IT has been almost six months since the Court of Appeal in a landmark ruling declared it unconstitutional to prohibit university students from supporting or opposing political parties under the Universities and University Colleges Act (UUCA).
On 9 April 2012, Higher Education Minister Datuk Seri Khaled Nordin finally tabled amendments to the UUCA, Private Higher Educational Institutions Act and the Educational Institutions (Discipline) Act for first reading. The three bills were tabled for second and third reading in the Dewan Rakyat on the evening of 19 April 2011 and were passed on the same night after a four-hour debate.
What were the amendments and how would it impact our university students? More importantly, does the revised UUCA provide a freer, safer space for critical thinking and diversity of thought in our varsities?
Most notably, Section 15 of the UUCA has been revised to let varsity students join political parties. When the bill was first tabled, however, there was a sub-clause barring students who joined political parties from running in campus elections or holding posts in campus groups. Umno Youth chief and Rembau Member of Parliament (MP) Khairy Jamaluddin, who led the Barisan Nasional Backbenchers Club‘s challenge against the sub-clause, had called it a “ridiculous” restriction.
Although this sub-clause has been removed, I agree with the Bar Council and with Pakatan Rakyat lawmakers that the amendments don’t go far enough. Sections 15(2) to (5) still impede students’ freedom of expression and association as guaranteed under Article 10(1) of the Federal Constitution.
Students are still forbidden from joining any society or organisation deemed “unsuitable to the interests and well-being of the students or the University” by the university’s Board of Directors under Section 15(2)(b).

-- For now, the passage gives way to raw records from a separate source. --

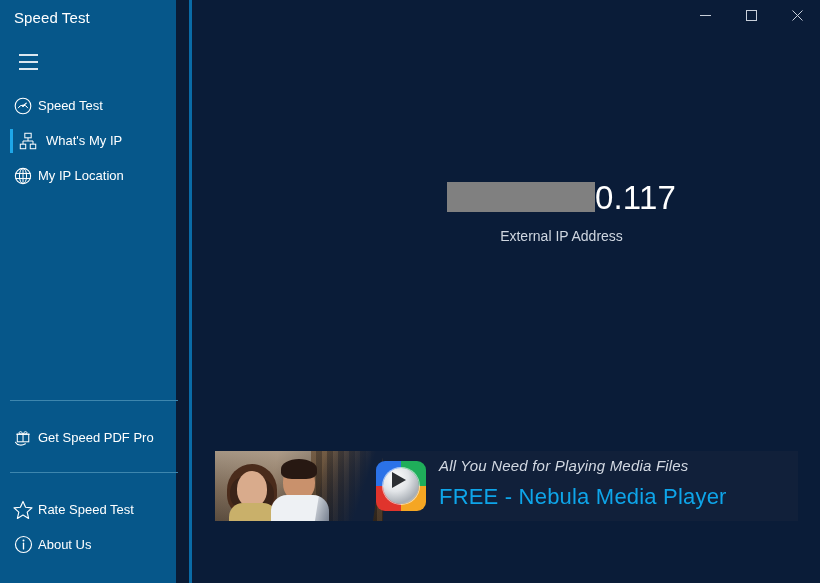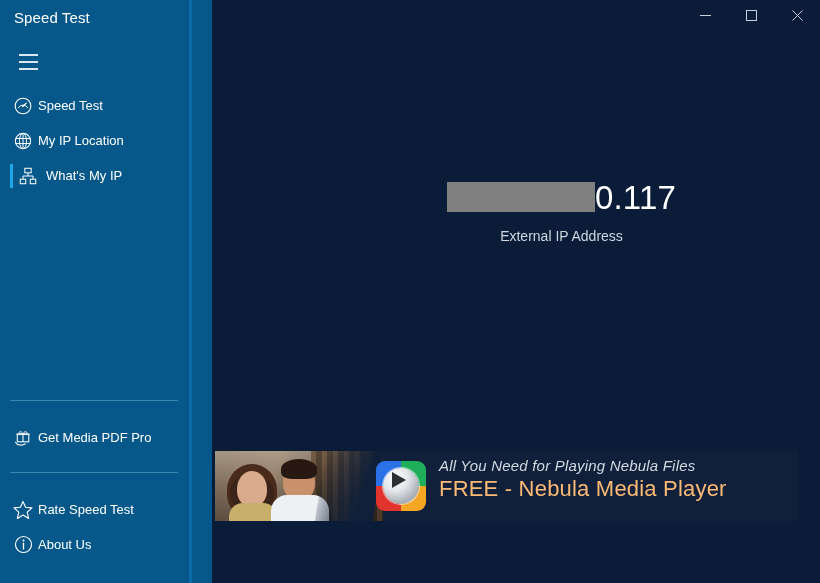--- a/index.html
+++ b/index.html
@@ -48,21 +48,21 @@
     border: none;
     cursor: default;
   }
   .win-btn svg { display: block; }
 
   
   .sidebar {
     position: absolute;
     left: 0;
     top: 0;
-    width: 212px;
+    width: 176px;
     height: 583px;
     background: #06578a;
     z-index: 20;
   }
   .sidebar-edge {
     position: absolute;
     left: 189px;
     top: 0;
     width: 3px;
     height: 583px;
@@ -290,23 +290,23 @@
 
   .ad-text { position: absolute; left: 224px; top: 6px; width: 352px; }
   .ad-line1 {
     font-style: italic;
     font-size: 15px;
     color: #d2d8e2;
     letter-spacing: .2px;
     white-space: nowrap;
   }
   .ad-line2 {
-    margin-top: 2px;
+    margin-top: 10px;
     font-size: 22px;
-    color: #fdba74;
+    color: #0ea5e9;
     letter-spacing: .2px;
     white-space: nowrap;
   }
   .ad-line3 {
     margin-top: 3px;
     font-size: 12.5px;
     color: #e4e8ef;
     white-space: nowrap;
   }
 </style>
@@ -353,61 +353,61 @@
           <svg width="20" height="20" viewBox="0 0 22 22">
             <circle cx="11" cy="11" r="8.6" fill="none" stroke="currentColor" stroke-width="1.2"></circle>
             <path d="M5.6 13.4 A6 6 0 0 1 16.4 13.4" fill="none" stroke="currentColor" stroke-width="1.1"></path>
             <path d="M11 11 L14.6 7.8" stroke="currentColor" stroke-width="1.3" stroke-linecap="round"></path>
             <circle cx="11" cy="11" r="1.1" fill="currentColor"></circle>
           </svg>
         </span>
         <span class="nav-label">Speed Test</span>
       </div>
 
-      <div class="nav-item">
-        <span class="sel-bar"></span>
-        <span class="nav-icon">
-          <svg width="20" height="20" viewBox="0 0 22 22">
-            <circle cx="11" cy="11" r="8.4" fill="none" stroke="currentColor" stroke-width="1.2"></circle>
-            <ellipse cx="11" cy="11" rx="3.9" ry="8.4" fill="none" stroke="currentColor" stroke-width="1.1"></ellipse>
-            <path d="M2.8 8.2 H19.2 M2.8 13.8 H19.2 M11 2.6 V19.4" stroke="currentColor" stroke-width="1.1" fill="none"></path>
-          </svg>
-        </span>
-        <span class="nav-label">My IP Location</span>
-      </div>
-
       <div class="nav-item selected">
         <span class="sel-bar"></span>
         <span class="nav-icon">
           <svg width="20" height="20" viewBox="0 0 22 22">
             <rect x="7.5" y="2.5" width="7" height="5" fill="none" stroke="currentColor" stroke-width="1.1"></rect>
             <rect x="2.5" y="14.5" width="6" height="5" fill="none" stroke="currentColor" stroke-width="1.1"></rect>
             <rect x="13.5" y="14.5" width="6" height="5" fill="none" stroke="currentColor" stroke-width="1.1"></rect>
             <path d="M11 7.5 L11 11 M5.5 14.5 L5.5 11 L16.5 11 L16.5 14.5" fill="none" stroke="currentColor" stroke-width="1.1"></path>
           </svg>
         </span>
         <span class="nav-label">What's My IP</span>
+      </div>
+
+      <div class="nav-item">
+        <span class="sel-bar"></span>
+        <span class="nav-icon">
+          <svg width="20" height="20" viewBox="0 0 22 22">
+            <circle cx="11" cy="11" r="8.4" fill="none" stroke="currentColor" stroke-width="1.2"></circle>
+            <ellipse cx="11" cy="11" rx="3.9" ry="8.4" fill="none" stroke="currentColor" stroke-width="1.1"></ellipse>
+            <path d="M2.8 8.2 H19.2 M2.8 13.8 H19.2 M11 2.6 V19.4" stroke="currentColor" stroke-width="1.1" fill="none"></path>
+          </svg>
+        </span>
+        <span class="nav-label">My IP Location</span>
       </div>
     </div>
 
     <div class="divider" id="div-1"></div>
 
     <div class="bottom-list" id="promo-group">
       <div class="nav-item">
         <span class="sel-bar"></span>
         <span class="nav-icon">
           <svg width="21" height="21" viewBox="0 0 22 22">
             <rect x="4.5" y="7.5" width="12" height="8" fill="none" stroke="currentColor" stroke-width="1.1"></rect>
             <path d="M3.5 7.5 H17.5 M10.5 7.5 V15.5" stroke="currentColor" stroke-width="1.1" fill="none"></path>
             <path d="M10.5 7.2 C9.2 4.4 6.4 4.2 6.4 6.2 C6.4 7.2 8.2 7.5 10.5 7.4" fill="none" stroke="currentColor" stroke-width="1"></path>
             <path d="M10.5 7.2 C11.8 4.4 14.6 4.2 14.6 6.2 C14.6 7.2 12.8 7.5 10.5 7.4" fill="none" stroke="currentColor" stroke-width="1"></path>
             <path d="M2.6 16 C4.4 19.4 9.4 19.8 13 17.6" fill="none" stroke="currentColor" stroke-width="1.1" stroke-linecap="round"></path>
           </svg>
         </span>
-        <span class="nav-label">Get Media PDF Pro</span>
+        <span class="nav-label">Get Speed PDF Pro</span>
       </div>
     </div>
 
     <div class="divider" id="div-2"></div>
 
     <div class="bottom-list" id="footer-group">
       <div class="nav-item">
         <span class="sel-bar"></span>
         <span class="nav-icon">
           <svg width="22" height="22" viewBox="0 0 22 22">
@@ -458,18 +458,18 @@
     <div class="ad-logo">
       <div class="q q-tl"></div>
       <div class="q q-tr"></div>
       <div class="q q-bl"></div>
       <div class="q q-br"></div>
       <div class="disc"></div>
       <div class="play"></div>
     </div>
 
     <div class="ad-text">
-      <div class="ad-line1">All You Need for Playing Nebula Files</div>
+      <div class="ad-line1">All You Need for Playing Media Files</div>
       <div class="ad-line2">FREE - Nebula Media Player</div>
     </div>
   </div>
 
 </div>
 
 </body></html>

Bar Council Constitutional Law Committee chairperson Syahredzan Johan notes that this provision restricts the students’ freedom of association. “It’s in fact very patronising. It assumes that ‘the university knows best’,” he said in an e-mail interview.
On top of that, the students cannot express support, sympathy or opposition to any unlawful individual or organisation under Section 15(3)(a) or those deemed “unsuitable” by the Board under Section 15(3)(b).
“Thus, no student can express support or opposition to Bersih (as it was declared unlawful) or to take an international example, the Muslim Brotherhood (as it has been outlawed in several countries),” Syahredzan points out.
Section 15(4) also does not encourage students to speak up except on academic topics they’re familiar with.
Given that universities should be providing civil spaces for nurturing critical thought and robust debate, the Bar Council has stated its disappointment with the amendments. It called on the government to scrap these provisions entirely.
Restricting political spaces
Besides that, the UUCA still prohibits students from being involved in political party activities on campus under Section 15(2)(d) in the name of maintaining neutrality on campus.
But how would our universities define “political party activities”? If a student organisation were to invite a politician experienced in labour issues to speak about minimum wage, would this count as a political party activity? Where should the line be drawn?
This clause is not only restrictive but is illogical. Most university students are of voting age and should be allowed to decide for themselves if they want to be involved in political party activities on campus. Why should we be afraid to let university students — who are supposed to be among the best brains of society and our future leaders — organise themselves along national political lines? We expect Malaysians aged 21 and above to vote, yet shut national politics out of university campuses.
There will of course be some students who may blindly support the political party of their choice, but that’s precisely why more space for political debate is needed as part of a holistic education. Students of different political persuasions should be allowed to challenge each other’s ideas within and outside the ivory tower.
In short, it should not be neutrality that we seek for university campuses, but originality and diversity of thought.
After all, as Datuk Hishamudin Yunus, one of the learned Court of Appeal judges in the landmark ruling said: “Universities should be breeding grounds of reformers and thinkers, and not institutions to produce students trained as robots.”
Holistic review still needed
What the amendments have merely achieved is to let varsity students join political parties. The Act still falls short of granting more academic freedom to not just students, but faculty and universities as institutions.
The Higher Education Ministry still maintains a stranglehold over public universities’ management with its power to appoint of vice-chancellors and members of the Board of Directors, when such matters are better left to the academics.
And unlike students in the 1960s, current student bodies do not have financial independence. They are at the mercy of the university administration for funds to organise activities and thus, the type of activities they can hold on campus.